Seller listings are count data (Poisson).
Expected effect: +2pp buyer conversion, +15% seller listings.
The challenge¶
Marketplace experiments are tricky because:
- Heavy tails: Buyer spend follows a power-law distribution.
- Two sides: You need to measure effects on both buyers and sellers.
- Interference: Buyer behavior affects seller outcomes and vice versa.
Step 1: Analyze buyer spend¶
from splita import Experiment, SRMCheck
from splita.variance import OutlierHandler
import numpy as np
ctrl = data["buyer_control"]
trt = data["buyer_treatment"]
# SRM check
srm = SRMCheck([len(ctrl), len(trt)]).run()
assert srm.passed
# Handle extreme outliers (Pareto distribution has very long tails)
handler = OutlierHandler(method='winsorize')
ctrl_clean, trt_clean = handler.fit_transform(ctrl, trt)
# Test buyer spend
buyer_result = Experiment(ctrl_clean, trt_clean).run()
print(f"Buyer spend lift: {buyer_result.relative_lift}")
print(f"Significant: {buyer_result.significant}")

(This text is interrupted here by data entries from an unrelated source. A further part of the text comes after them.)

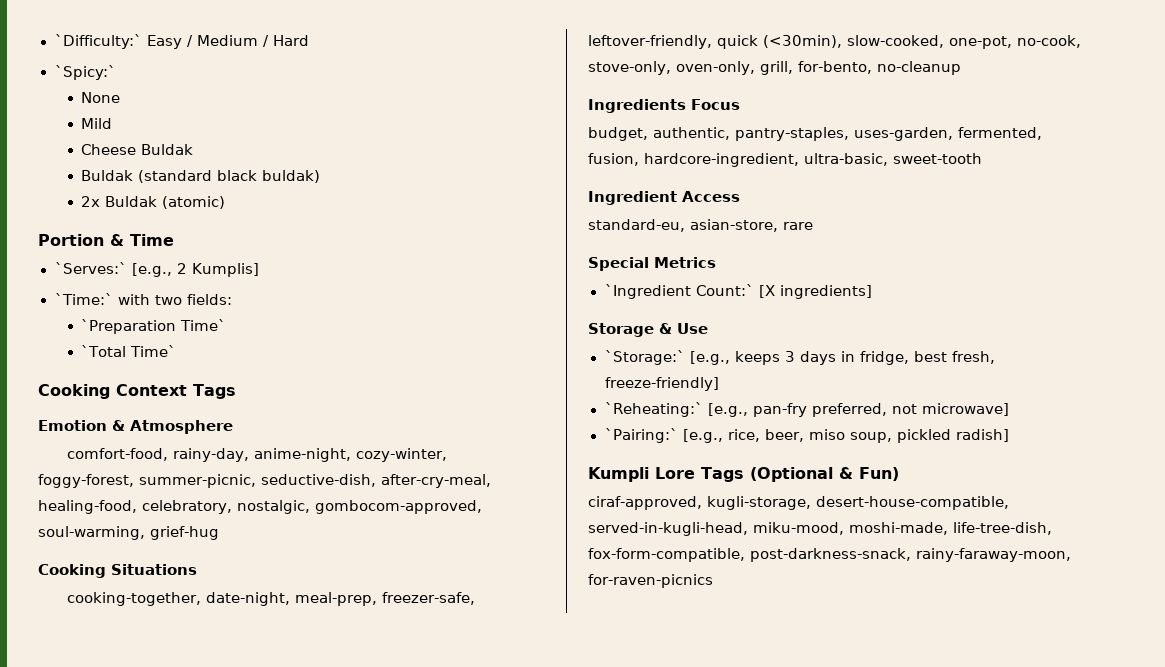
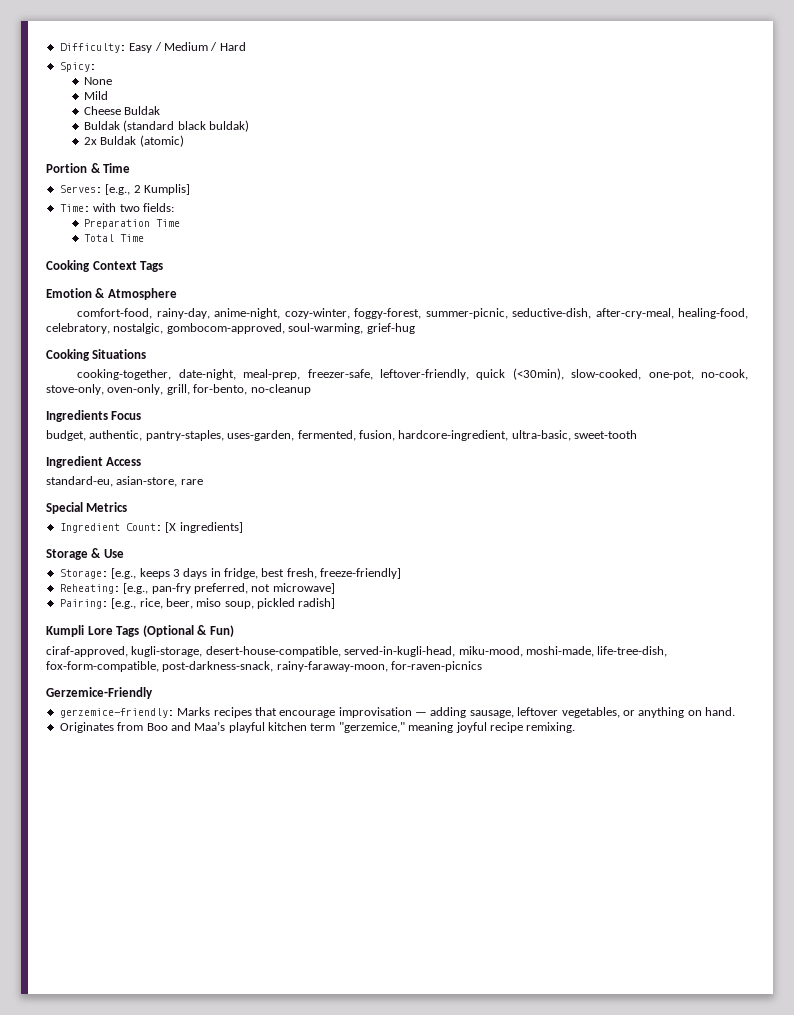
- `Difficulty:` Easy / Medium / Hard
+ Difficulty: Easy / Medium / Hard
- `Spicy:`
+ Spicy:
- `Serves:` [e.g., 2 Kumplis]
+ Serves: [e.g., 2 Kumplis]
- `Time:` with two fields:
+ Time: with two fields:
- `Preparation Time`
- `Total Time`
+ Preparation Time
+ Total Time
- `Ingredient Count:` [X ingredients]
+ Ingredient Count: [X ingredients]
- `Storage:` [e.g., keeps 3 days in fridge, best fresh, freeze-friendly]
+ Storage: [e.g., keeps 3 days in fridge, best fresh, freeze-friendly]
- `Reheating:` [e.g., pan-fry preferred, not microwave]
+ Reheating: [e.g., pan-fry preferred, not microwave]
- `Pairing:` [e.g., rice, beer, miso soup, pickled radish]
+ Pairing: [e.g., rice, beer, miso soup, pickled radish]
+ Gerzemice-Friendly
+ gerzemice-friendly: Marks recipes that encourage improvisation — adding sausage, leftover vegetables, or anything on hand.
+ Originates from Boo and Maa’s playful kitchen term "gerzemice," meaning joyful recipe remixing.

Step 2: Analyze buyer conversion¶
ctrl_conv = (data["buyer_control"] > 0).astype(float)
trt_conv = (data["buyer_treatment"] > 0).astype(float)
conv_result = Experiment(ctrl_conv, trt_conv).run()

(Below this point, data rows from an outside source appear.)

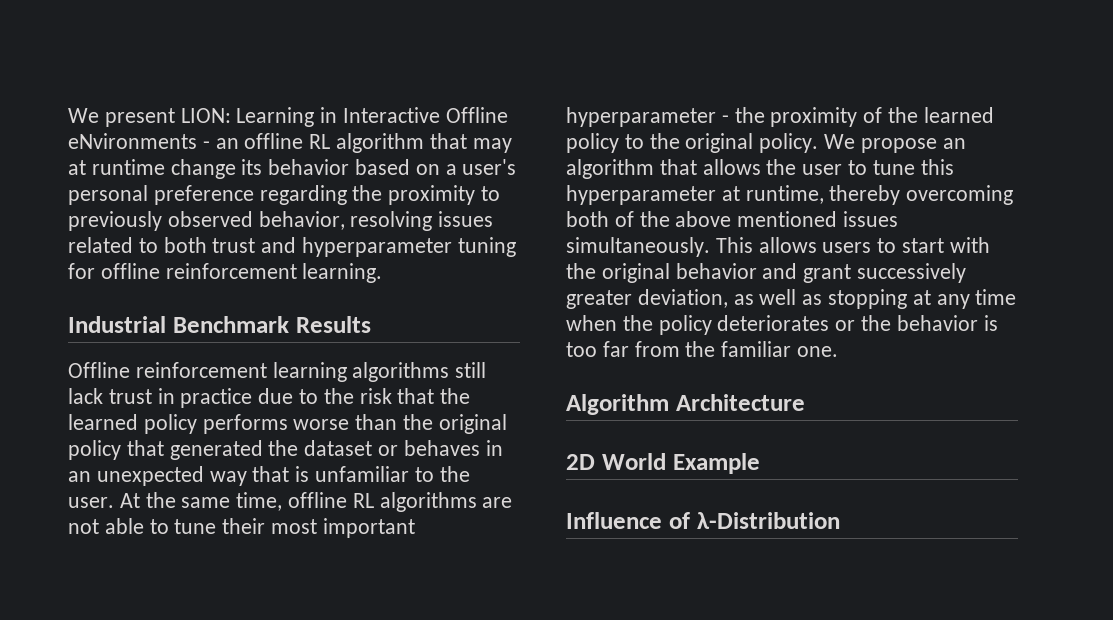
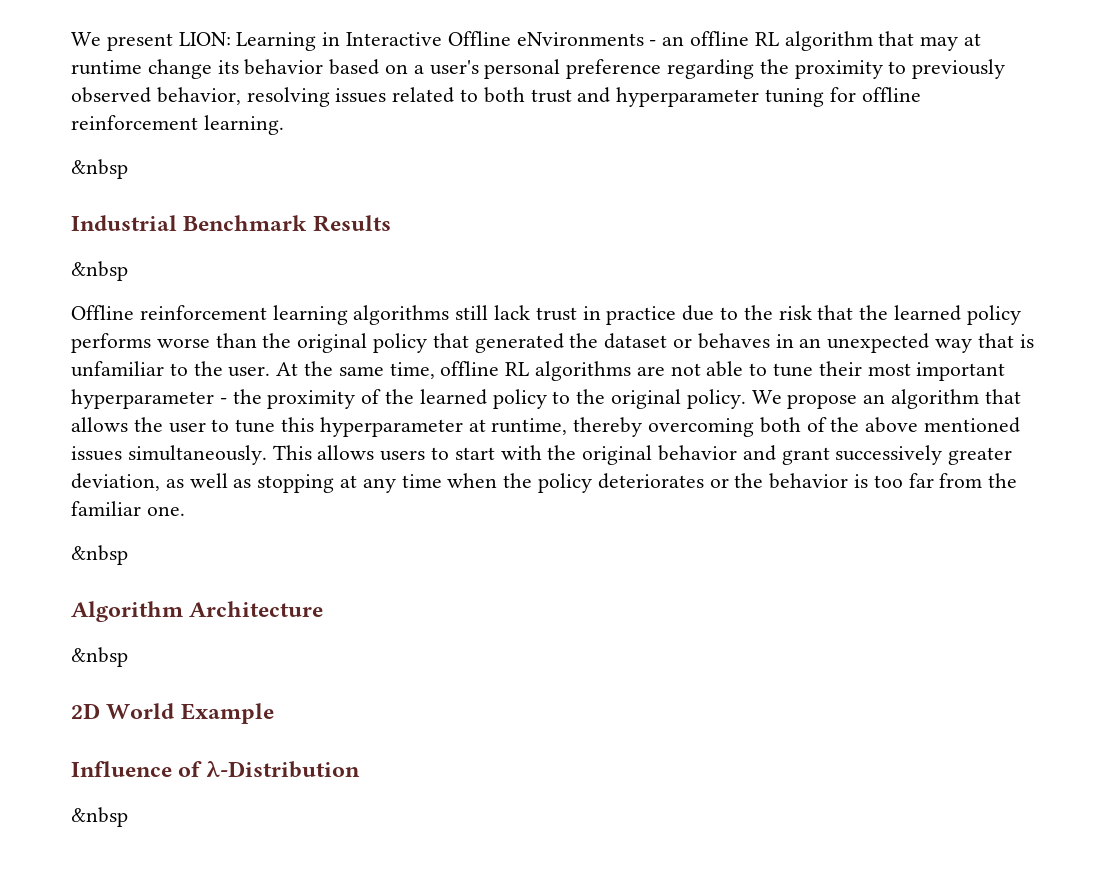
  We present LION: Learning in Interactive Offline eNvironments - an offline RL algorithm that may at runtime change its behavior based on a user's personal preference regarding the proximity to previously observed behavior, resolving issues related to both trust and hyperparameter tuning for offline reinforcement learning.
+ &nbsp
  Industrial Benchmark Results
+ &nbsp
  This allows users to start with the original behavior and grant successively greater deviation, as well as stopping at any time when the policy deteriorates or the behavior is too far from the familiar one.
+ &nbsp
  Algorithm Architecture
+ &nbsp
  Influence of λ-Distribution
+ &nbsp

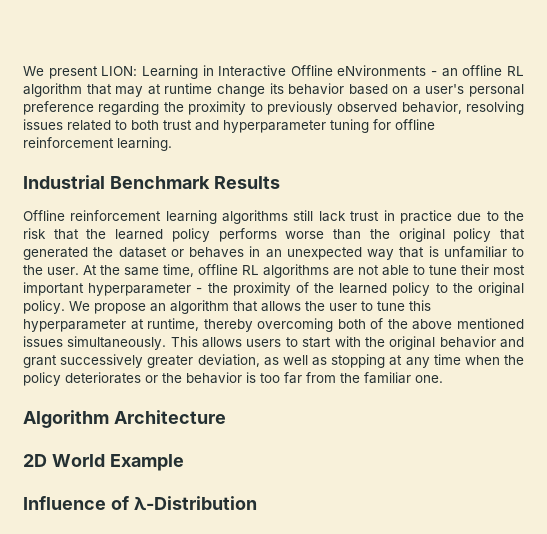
  We present LION: Learning in Interactive Offline eNvironments - an offline RL algorithm that may at runtime change its behavior based on a user's personal preference regarding the proximity to previously observed behavior, resolving issues related to both trust and hyperparameter tuning for offline reinforcement learning.
- &nbsp
  Industrial Benchmark Results
- &nbsp
  This allows users to start with the original behavior and grant successively greater deviation, as well as stopping at any time when the policy deteriorates or the behavior is too far from the familiar one.
- &nbsp
  Algorithm Architecture
- &nbsp
  Influence of λ-Distribution
- &nbsp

print(f"Buyer conversion lift: {conv_result.relative_lift}")
print(f"Significant: {conv_result.significant}")
Step 3: Analyze seller listings¶
seller_ctrl = data["seller_control"]
seller_trt = data["seller_treatment"]
seller_result = Experiment(seller_ctrl, seller_trt).run()
print(f"Seller listings lift: {seller_result.relative_lift}")
print(f"Significant: {seller_result.significant}")
Step 4: Correct for multiple comparisons¶
from splita import MultipleCorrection
corrected = MultipleCorrection(
[buyer_result.pvalue, conv_result.pvalue, seller_result.pvalue],
labels=["buyer_spend", "buyer_conversion", "seller_listings"],
).run()
print(f"Rejected: {corrected.rejected}")
print(f"Adjusted p-values: {corrected.adjusted_pvalues}")
Step 5: Cluster-level analysis¶
If randomization was at the city or region level, use cluster-robust inference.
from splita import ClusterExperiment
import numpy as np
rng = np.random.default_rng(42)
# Simulate cluster IDs (e.g., 30 cities per group)
n_ctrl = len(data["buyer_control"])
n_trt = len(data["buyer_treatment"])
ctrl_clusters = rng.integers(0, 30, n_ctrl)
trt_clusters = rng.integers(30, 60, n_trt)
cluster = ClusterExperiment()
cluster_result = cluster.fit(
data["buyer_control"], data["buyer_treatment"],
ctrl_clusters, trt_clusters,
)
print(f"Cluster-robust ATE: {cluster_result.ate:.4f}")
print(f"ICC: {cluster_result.icc:.4f}")
print(f"CI: {cluster_result.ci}")
Step 6: Marketplace interference analysis¶
Check whether buyer-side randomization leaks into seller outcomes.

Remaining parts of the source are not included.